IBM’s $34B Red Hat deal is risky bid to boost cloud business

NEW YORK (AP) — IBM’s plan to buy Red Hat is both the biggest acquisition in IBM’s century-long history and a risky effort to position itself as a major player in cloud computing. Cloud computing is big for IBM, but it has been overshadowed by Amazon, Microsoft and others. The Red Hat deal could allow IBM to reset the landscape.


US election integrity depends on security-challenged firms

The real guardians of U.S. elections are a trio of privately held companies with a history of technical problems and security vulnerabilities in the election technology they sell. Experts say the companies have long skimped on security in favor of convenience, making it difficult to detect intrusions or tampering. The businesses face scant federal oversight and operate under a shroud of technical and financial secrecy.


Can a holographic screen help a new phone break out?

NEW YORK (AP) — Most leading phones increasingly offer the same basics: Big screens, decent battery life and good cameras. Yet it can be difficult to break through even with something innovative. One such smartphone launches this week from Red, a company with roots in movie cameras. Its Hydrogen One has a holographic screen that produces 3-D visuals without needing special glasses. But analysts say it will likely remain a niche product.
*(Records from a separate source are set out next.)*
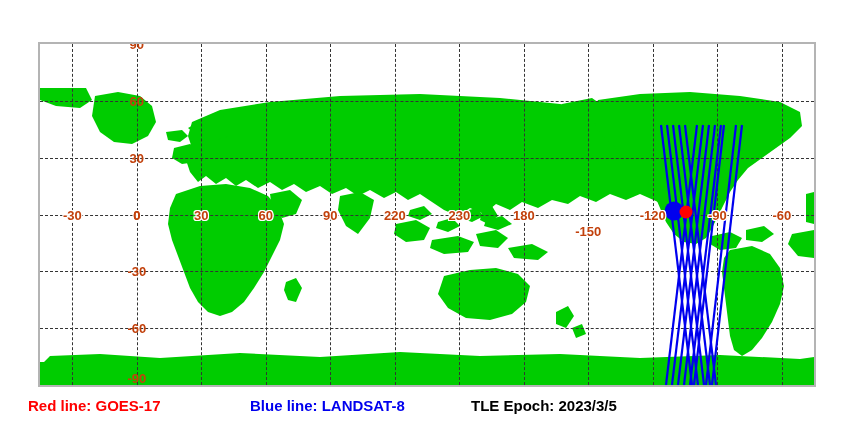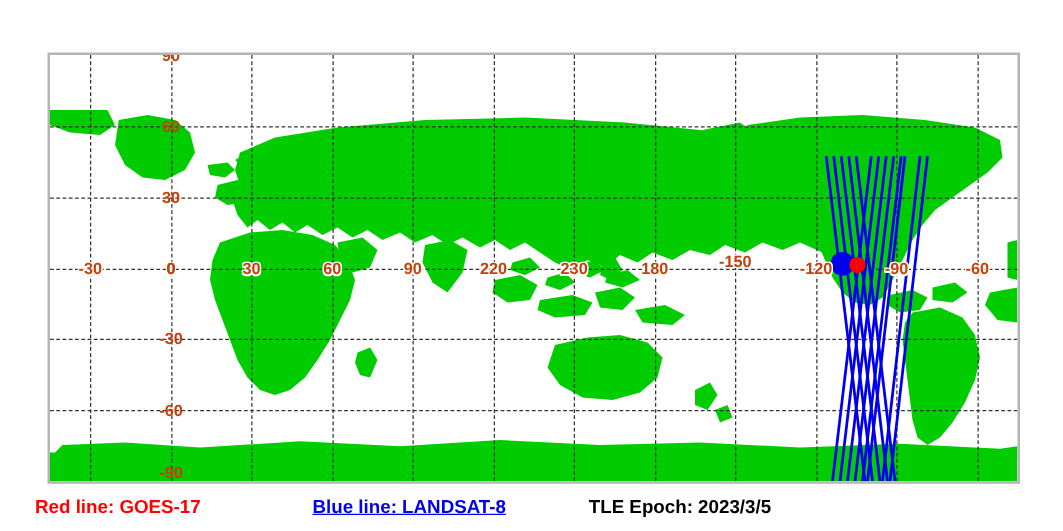--- a/index.html
+++ b/index.html
@@ -234,7 +234,7 @@
       <div class="axis-label" style="left:354.8px; top:170.5px">220</div>
       <div class="axis-label" style="left:419.3px; top:170.5px">230</div>
       <div class="axis-label" style="left:483.8px; top:170.5px">180</div>
-      <div class="axis-label" style="left:548.3px; top:165px">-150</div>
+      <div class="axis-label" style="left:548.3px; top:187px">-150</div>
       <div class="axis-label" style="left:612.8px; top:170.5px">-120</div>
       <div class="axis-label" style="left:677.3px; top:170.5px">-90</div>
       <div class="axis-label" style="left:741.8px; top:170.5px">-60</div>

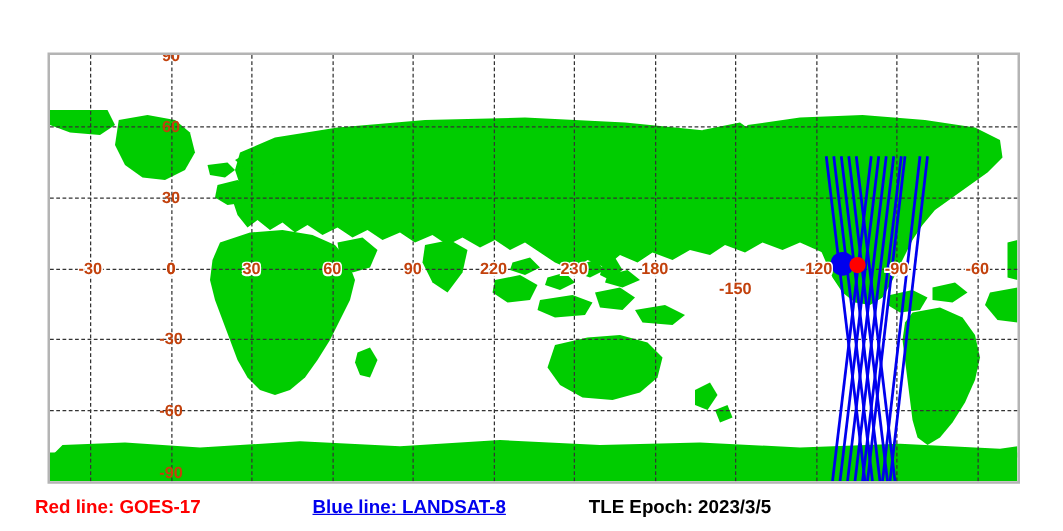--- a/index.html
+++ b/index.html
@@ -92,7 +92,7 @@
     line-height: 20px;
   }
   #legend-red  { left: 28px;  color: #ff0000; text-align: right; }
-  #legend-blue { left: 250px; color: #0000ee; text-decoration: underline; }
+  #legend-blue { left: 250px; color: #0000ee; }
   #legend-tle  { left: 455px; color: #000000; margin-left: 16px; }
 </style>
 </head>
Mexico referendum nixes partly built $13 billion airport

MEXICO CITY (AP) — Mexico’s President-elect says he will respect the result of a referendum that rejected a partly built new airport for Mexico City, effectively ending the $13 billion project. Andres Manuel Lopez Obrador says the voters’ decision is ‘democratic, rational and efficient.’


Google to give away $25 million to fund humane AI projects

SUNNYVALE, Calif. (AP) — Google will give away $25 million to projects that propose ways to use the artificial intelligence of computers to help create a more humane society. The grant program announced Monday is part of a broader Google initiative called “AI for Social Good” aimed at easing mounting concerns that steady advances in artificial intelligence will eliminate jobs and perhaps even be autonomously deployed by the military to kill people. Google’s nonprofit arm will announce the AI grant winners next spring.
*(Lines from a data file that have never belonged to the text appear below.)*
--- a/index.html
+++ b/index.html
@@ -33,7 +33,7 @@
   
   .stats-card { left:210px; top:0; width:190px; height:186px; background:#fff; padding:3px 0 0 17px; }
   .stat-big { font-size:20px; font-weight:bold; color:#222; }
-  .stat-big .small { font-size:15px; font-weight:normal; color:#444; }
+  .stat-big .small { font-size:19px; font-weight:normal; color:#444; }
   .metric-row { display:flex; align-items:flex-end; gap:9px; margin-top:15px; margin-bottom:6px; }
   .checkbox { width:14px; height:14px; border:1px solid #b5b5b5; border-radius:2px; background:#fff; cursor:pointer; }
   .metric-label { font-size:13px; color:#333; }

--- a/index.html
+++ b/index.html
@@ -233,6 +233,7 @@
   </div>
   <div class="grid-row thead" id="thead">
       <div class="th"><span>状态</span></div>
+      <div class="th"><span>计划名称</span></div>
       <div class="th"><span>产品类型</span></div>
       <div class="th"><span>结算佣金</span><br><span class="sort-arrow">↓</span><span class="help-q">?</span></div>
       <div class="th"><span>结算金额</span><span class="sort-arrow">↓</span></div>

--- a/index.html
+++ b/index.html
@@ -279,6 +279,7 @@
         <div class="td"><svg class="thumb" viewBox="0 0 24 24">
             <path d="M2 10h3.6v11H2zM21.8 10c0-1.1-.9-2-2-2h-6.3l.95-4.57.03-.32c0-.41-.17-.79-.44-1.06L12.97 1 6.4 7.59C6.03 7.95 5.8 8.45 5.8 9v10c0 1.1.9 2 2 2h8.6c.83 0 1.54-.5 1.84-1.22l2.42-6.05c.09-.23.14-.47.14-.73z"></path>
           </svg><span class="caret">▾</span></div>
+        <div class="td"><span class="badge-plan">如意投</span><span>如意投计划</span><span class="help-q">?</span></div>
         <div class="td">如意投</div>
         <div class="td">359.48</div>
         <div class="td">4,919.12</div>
Economist: NKorea eying Swiss, Singaporean-style success

PYONGYANG, North Korea (AP) — A senior government economist has told The Associated Press that North Korea is exploring a grand plan to become a regional transportation hub, inspired in part by the successes of Singapore and Switzerland. The economist said Pyongyang would also be open to joining world financial institutions such as the International Monetary Fund, but said that could only happen if current member states give up their “hostile” policies toward the North.